For mail, there's quite a discussion on whether to Sendmail or not! This guy is a Postfix fan, but does also mention qmail and Exim. He obviously doesn't want to upset anyone, and recognises that sendmail is the most prevalent MTA, so this is covered in most detail.

Next up is Apache, ftp (ProFTP, of course) and we're done on services. Finally some aspects of monitoring and system management are covered. In terms of monitoring, we're just looking at logs really. Then there's a bit on IDS - Tripwire and Snort. This is perhaps a bit light. I've been looking at tools in this area and there's some good stuff about (not necessarily Linux based though, and commercial too.) If you're interested, have a look at the products from Mazu and Netforensics, for example.

Stuff missing? Hmm. There's no mention of threats in protocols such as BGP, OSPF etc ... though to be fair you don't usually run BGP on Linux boxes in production environments (I think). Didn't notice anything about UML - a big step up from chroot. Or LIDS. Or the "secure" distributions (SELinux etc).

Anyway, its another thumbs up from me. Perhaps I just like reading this stuff. Sad man.

Practical TCP/IP

Niall Mansfield
Published by Addison-Wesley
864 pages
£ 38.99
reviewed by Mike Smith

Well, I suppose I must have asked to review this book, but it isn't an O'Reilly title - its an Addison-Wesley one. The first similarity is that there is a picture of an animal on the cover - albeit very pixilated. I think its a racoon.

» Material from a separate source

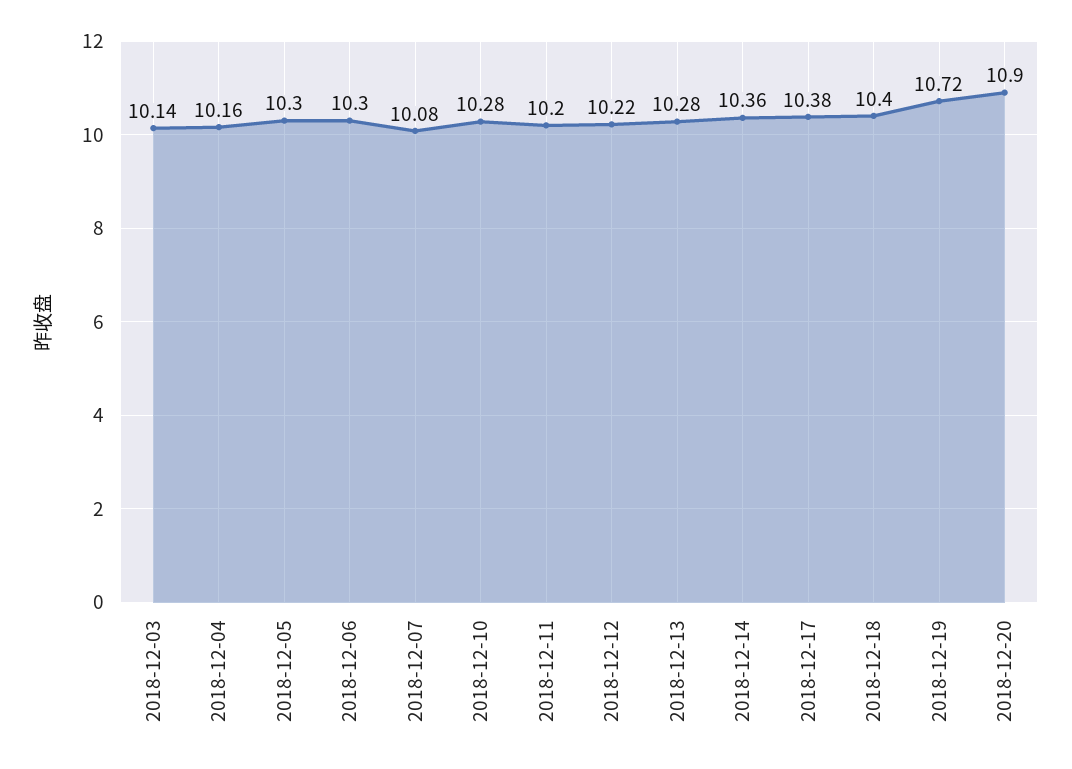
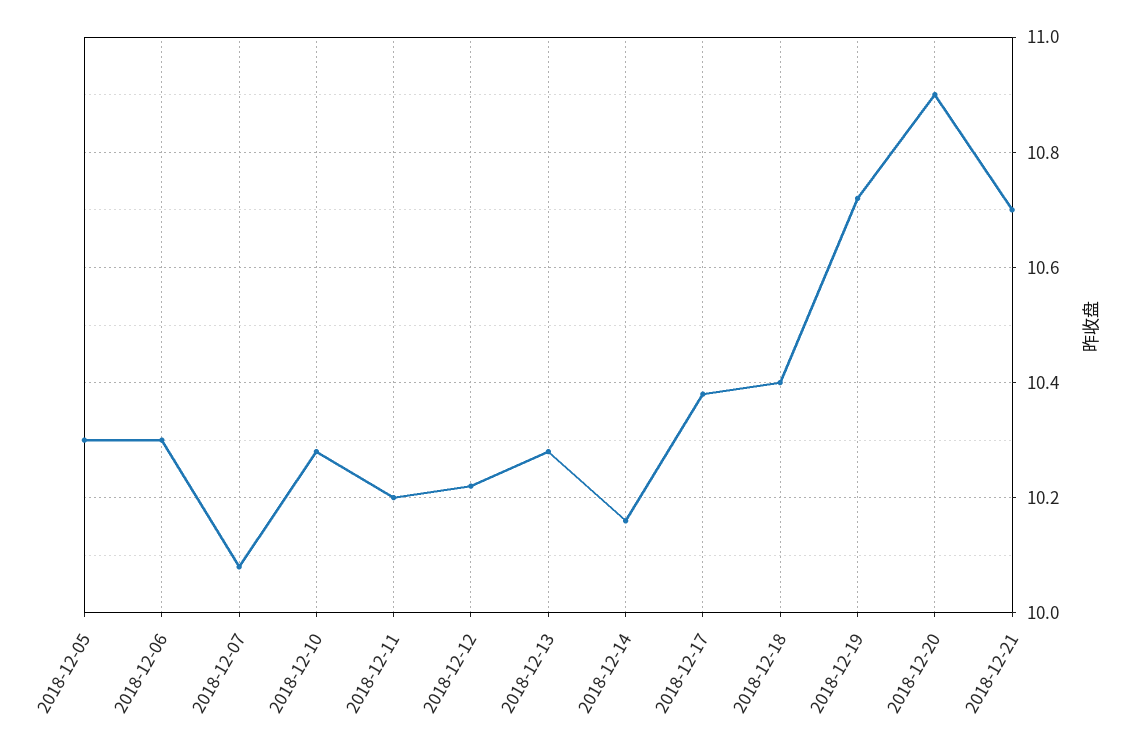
2018-12-03: 10.14 -> none
2018-12-04: 10.16 -> none
2018-12-14: 10.36 -> 10.15
2018-12-21: none -> 10.7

Its a bit of a tome - 27 chapters in 4 parts, and nearly 900 pages. I got a little concerned when I read the introduction and it started talking about NT4. Yes NT4, not Win2K or 2003 or XP. An explanation was given - that NT4 is the common denominator, but I don't buy it. Anyway the reason its so big, I suspect, is that it covers both Windows and Unix. I'll retract that comment later if I discover another cause after reading a few chapters.

It has a chapter 0, and that gets a big thumbs up from me - I like counting from zero. This covers some TCP/IP basics - though introducing the novice to tcpdump on page one is an interesting approach. Chapter one goes more into tcpdump, and chapter two covers arp, ping, netmasks and suchlike.

Jumping on a bit, there's routing, DNS, the application layer - with telnet, mail etc and then back to diagnostics with ethereal and ngrep.

As we're covering windows as well as Linux, Netbios and WINS are covered. And SAMBA actually.

Back to that point about the book being so large, there are other reasons:

0: There are a lot of examples

1: There are many, reasonably good, diagrams too

2: There are labs at the end of many chapters, in which you are asked to do certain things (like setup a small network with Windows and Linux servers on)

Other things covered: Firewalls, dial-up, PPP, NAT - even Cisco's VRRP protocol. There's a whole hotch-potch. IPsec, VPNs, the list goes on. IPv6 in the appendices, for example. (And RJ45 pinouts and Null modem wiring diagrams!) So its another one of those books which tries to cover everything - and I'm not sure on the wisdom of covering everything Linux and everything Windows together - its too much these days. Still, a lot of good information in there.

I hadn't realised there had been a practical implementation of rfc1149! See Fantastic.

Yesterday my daughter asked me if I had an old thick book - so that she could cut the middle of the centre pages out and hide a camera in it (must have been something on TV). I had half a mind to give her this one - its not an O'Reilly after all, but actually I think I will hang on to it. Its okay: covers lots of area, has the odd good bit in it, and has lots and lots of references to other materials. I had a look on the web to see what other stuff he's written - 10 years ago he wrote "The Joy of X". Oh dear.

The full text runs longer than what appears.